Reverse the Trend
This article is from the archive of The New York Sun before the launch of its new website in 2022. The Sun has neither altered nor updated such articles but will seek to correct any errors, mis-categorizations or other problems introduced during transfer.

In the 13 years since the first charter school opened its doors in Minnesota, the impact of these innovative public schools on the education landscape has been dramatic. Some of the changes prompted by charter schools have been immediate and obvious, such as the remarkable gains in student achievement at inner-city schools like Bronx Prep, Amistad Academy in Connecticut, and the KIPP schools around the country. In other cases, trends are just beginning to emerge. For example, charter schools are showing the potential to make a significant and positive impact on one of the most troubled areas in public education – the composition and quality of the teaching workforce.
In a recent study on teacher quality published in Education Next, economists Caroline Hoxby and Andrew Leigh found that a compressed union-controlled pay scale, combined with the narrowing of the gender wage gap in other professions, has led to a marked decrease in the number of female graduates from top schools who are choosing to become teachers. The problem has been exacerbated by an increase in the number of teachers coming out of bottom-tier colleges.
The evidence is startling: Teaching is an increasingly attractive profession to those with lower aptitude; the smartest of our graduates, male and female, are heading into other fields.
In the current union-controlled environment, teachers follow the same pay scale regardless of merit, beginning and ending their careers with virtually the same salary as peers who may be worse – or better – at the actual job of increasing student performance. There is no individual freedom to negotiate a higher pay raise, no bargaining for extra staff development beyond what is union-enforced and approved, and no bonuses at the end of a school year for a job exceptionally well done.

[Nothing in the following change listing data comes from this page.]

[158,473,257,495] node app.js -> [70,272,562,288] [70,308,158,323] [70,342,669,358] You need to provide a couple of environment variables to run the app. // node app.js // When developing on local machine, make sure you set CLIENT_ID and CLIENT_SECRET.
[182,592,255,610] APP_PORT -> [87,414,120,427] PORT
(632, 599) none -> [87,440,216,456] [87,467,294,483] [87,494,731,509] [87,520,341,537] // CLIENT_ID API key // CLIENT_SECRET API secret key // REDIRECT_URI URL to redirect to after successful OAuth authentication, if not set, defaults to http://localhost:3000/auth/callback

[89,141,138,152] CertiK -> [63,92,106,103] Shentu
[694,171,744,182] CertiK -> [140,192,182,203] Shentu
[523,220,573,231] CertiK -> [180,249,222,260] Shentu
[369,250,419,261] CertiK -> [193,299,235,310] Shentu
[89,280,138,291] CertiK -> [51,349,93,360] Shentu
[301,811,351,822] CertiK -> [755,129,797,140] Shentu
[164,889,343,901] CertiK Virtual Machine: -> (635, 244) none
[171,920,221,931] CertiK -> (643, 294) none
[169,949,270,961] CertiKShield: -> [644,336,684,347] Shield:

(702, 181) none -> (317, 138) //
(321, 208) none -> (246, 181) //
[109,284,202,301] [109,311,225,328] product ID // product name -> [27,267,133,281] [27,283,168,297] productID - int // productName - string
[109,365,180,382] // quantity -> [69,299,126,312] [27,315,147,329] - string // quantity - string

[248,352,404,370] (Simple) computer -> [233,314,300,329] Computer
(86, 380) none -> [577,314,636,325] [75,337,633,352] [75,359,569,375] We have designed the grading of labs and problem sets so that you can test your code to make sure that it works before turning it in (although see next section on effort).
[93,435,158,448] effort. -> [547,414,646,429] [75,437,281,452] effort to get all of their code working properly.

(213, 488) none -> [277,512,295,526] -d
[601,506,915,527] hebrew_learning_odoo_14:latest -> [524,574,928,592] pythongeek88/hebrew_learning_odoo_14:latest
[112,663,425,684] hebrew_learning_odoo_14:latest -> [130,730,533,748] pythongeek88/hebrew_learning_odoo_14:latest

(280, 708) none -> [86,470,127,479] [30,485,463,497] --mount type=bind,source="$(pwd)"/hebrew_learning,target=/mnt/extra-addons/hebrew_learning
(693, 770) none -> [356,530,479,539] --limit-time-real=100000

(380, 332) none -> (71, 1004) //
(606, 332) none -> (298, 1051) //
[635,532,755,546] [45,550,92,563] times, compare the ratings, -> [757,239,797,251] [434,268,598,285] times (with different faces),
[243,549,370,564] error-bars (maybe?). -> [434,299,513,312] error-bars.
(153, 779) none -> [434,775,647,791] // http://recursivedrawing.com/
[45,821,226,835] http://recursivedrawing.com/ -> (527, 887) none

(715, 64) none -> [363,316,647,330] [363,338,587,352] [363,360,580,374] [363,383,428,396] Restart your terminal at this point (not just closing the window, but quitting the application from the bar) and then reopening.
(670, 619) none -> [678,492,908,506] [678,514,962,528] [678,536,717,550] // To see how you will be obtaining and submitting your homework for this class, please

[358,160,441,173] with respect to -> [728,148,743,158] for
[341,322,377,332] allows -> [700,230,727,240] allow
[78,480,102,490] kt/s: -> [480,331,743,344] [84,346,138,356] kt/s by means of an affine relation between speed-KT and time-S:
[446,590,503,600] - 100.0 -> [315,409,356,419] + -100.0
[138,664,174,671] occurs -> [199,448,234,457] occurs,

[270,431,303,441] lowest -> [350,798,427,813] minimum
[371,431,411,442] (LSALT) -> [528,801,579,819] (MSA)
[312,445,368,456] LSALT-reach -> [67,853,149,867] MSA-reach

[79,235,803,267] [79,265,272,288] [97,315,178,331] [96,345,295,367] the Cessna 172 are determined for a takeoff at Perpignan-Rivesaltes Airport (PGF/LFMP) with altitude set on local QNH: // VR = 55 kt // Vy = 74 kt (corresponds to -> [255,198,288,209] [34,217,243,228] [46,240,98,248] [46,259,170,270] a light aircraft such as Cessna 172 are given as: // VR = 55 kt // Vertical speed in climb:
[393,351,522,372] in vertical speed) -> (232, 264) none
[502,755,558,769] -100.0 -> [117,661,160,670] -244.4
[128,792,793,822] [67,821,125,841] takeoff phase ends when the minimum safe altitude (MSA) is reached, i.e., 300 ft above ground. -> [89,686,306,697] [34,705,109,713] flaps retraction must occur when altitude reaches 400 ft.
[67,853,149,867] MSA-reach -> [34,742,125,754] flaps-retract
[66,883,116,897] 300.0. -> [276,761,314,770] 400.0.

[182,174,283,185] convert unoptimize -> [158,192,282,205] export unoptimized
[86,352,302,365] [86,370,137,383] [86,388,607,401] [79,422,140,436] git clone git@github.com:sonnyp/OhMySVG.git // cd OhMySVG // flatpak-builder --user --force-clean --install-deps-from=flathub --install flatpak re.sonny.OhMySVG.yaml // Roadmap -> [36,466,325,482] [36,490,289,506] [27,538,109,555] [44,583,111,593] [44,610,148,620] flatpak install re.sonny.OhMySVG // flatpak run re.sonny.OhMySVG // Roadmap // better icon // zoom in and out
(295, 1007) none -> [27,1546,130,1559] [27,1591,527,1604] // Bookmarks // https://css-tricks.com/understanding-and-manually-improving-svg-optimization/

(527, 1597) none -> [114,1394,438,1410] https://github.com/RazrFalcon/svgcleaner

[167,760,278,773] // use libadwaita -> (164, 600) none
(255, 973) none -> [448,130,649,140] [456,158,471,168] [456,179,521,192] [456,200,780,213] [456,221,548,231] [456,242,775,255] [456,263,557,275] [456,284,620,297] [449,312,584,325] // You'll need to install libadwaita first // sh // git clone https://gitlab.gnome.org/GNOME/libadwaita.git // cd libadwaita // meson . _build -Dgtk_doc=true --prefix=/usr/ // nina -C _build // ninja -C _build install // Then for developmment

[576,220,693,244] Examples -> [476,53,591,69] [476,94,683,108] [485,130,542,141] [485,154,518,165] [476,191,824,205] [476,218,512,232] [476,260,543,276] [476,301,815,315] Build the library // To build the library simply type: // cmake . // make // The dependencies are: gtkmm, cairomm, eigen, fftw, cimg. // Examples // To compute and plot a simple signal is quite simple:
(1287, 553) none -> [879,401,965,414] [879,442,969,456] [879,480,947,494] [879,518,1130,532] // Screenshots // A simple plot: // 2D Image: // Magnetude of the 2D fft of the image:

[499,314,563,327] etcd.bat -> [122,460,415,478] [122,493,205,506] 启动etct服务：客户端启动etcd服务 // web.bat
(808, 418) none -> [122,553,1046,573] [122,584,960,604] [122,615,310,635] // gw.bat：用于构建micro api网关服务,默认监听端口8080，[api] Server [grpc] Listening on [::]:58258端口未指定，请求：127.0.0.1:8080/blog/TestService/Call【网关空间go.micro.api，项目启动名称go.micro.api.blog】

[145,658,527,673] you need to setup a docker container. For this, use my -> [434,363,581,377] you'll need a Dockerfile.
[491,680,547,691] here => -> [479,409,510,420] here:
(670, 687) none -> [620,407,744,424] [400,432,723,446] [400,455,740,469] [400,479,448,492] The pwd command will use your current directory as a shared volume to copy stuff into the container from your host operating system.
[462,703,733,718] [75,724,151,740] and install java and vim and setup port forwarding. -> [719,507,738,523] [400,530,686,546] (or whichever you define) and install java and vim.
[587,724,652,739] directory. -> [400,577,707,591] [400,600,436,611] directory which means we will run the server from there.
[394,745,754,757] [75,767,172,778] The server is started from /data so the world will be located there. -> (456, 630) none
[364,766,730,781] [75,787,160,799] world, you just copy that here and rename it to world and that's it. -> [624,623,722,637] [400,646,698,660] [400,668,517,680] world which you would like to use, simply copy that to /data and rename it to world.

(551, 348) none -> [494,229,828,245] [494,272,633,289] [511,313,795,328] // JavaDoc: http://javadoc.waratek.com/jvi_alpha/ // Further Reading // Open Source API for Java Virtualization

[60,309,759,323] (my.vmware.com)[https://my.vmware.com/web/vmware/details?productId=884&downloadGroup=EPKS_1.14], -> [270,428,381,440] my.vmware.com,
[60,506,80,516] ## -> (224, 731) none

Charter schools, however, are free from many of the choke-hold rules and regulations imposed on traditional districts, and in New York, most charter school staff need not be represented by a union. In these charter schools, amazing things have begun to happen for teachers, in large part because of market driven competition. Teachers working in non-union charter schools have earned yearend bonuses based on the principal’s determination. Teachers also have been able to individually bargain for a higher base salary, arrange for management to pay for higher-level schooling, or request professional training as part of their employment contract.
The individual contractual freedoms available to teachers in charter schools are bold with good reason. Most charter schools demand more of teachers than their traditional counterparts: longer school days and years, effective implementation of unique curricula, frequent communication with parents, and an insistence on the accountability of adults for the performance of students. The ability to set salaries and benefits outside of the rigid union contract has proven crucial to attracting and retaining talent at charter schools.
In addition, while tenure and locked-in pay raises force traditional public schools to provide guaranteed paychecks to teachers regardless of their performance, non-unionized charter schools can refuse to hire teachers who have failed to show that they can improve student learning and achievement. Charter schools are not forced to accept or retain teachers based solely on seniority, and can simply fire or not renew the contracts of incompetent teachers who under traditional circumstances would “own” their jobs through tenure.
Over the next few years, scrutiny of the quality of teaching at individual charter schools – and the student academic achievement associated with these teachers – will disclose whether teachers perform at a higher level when they are treated as true professionals rather than as civil servants. Such analysis also may show that skilled teachers flock to environments where professionalism is demanded, expertise is expected, and the potential exists for merit-based salaries, regardless of the number of years spent on the job. The evidence just might convince school boards to take a stronger stance when negotiating labor agreements, and may encourage competent teachers to reject union representation outright.
Given enough time for market effects to work, the smartest students from top schools may again consider teaching. But as long as the best and the brightest are faced with earning less than others who have simply put in time on the job, and are constrained from asking to be paid what they are worth, teaching won’t be a profession that savvy graduates choose, no matter how much they might be attracted by the intangibles.
Ms. Hoxby’s and Mr. Leigh’s study does not imply that all teachers today are of low aptitude or solely concerned with salary. The facts, however, indicate that less-qualified teachers are increasingly responsible for education, a trend that must be reversed. Public charter schools are leading the charge in the right direction. Now let’s see if the nation’s smartest graduates answer the call.
Ms. Rogers is a research associate with the New York Foundation for Education Reform and Accountability in Albany.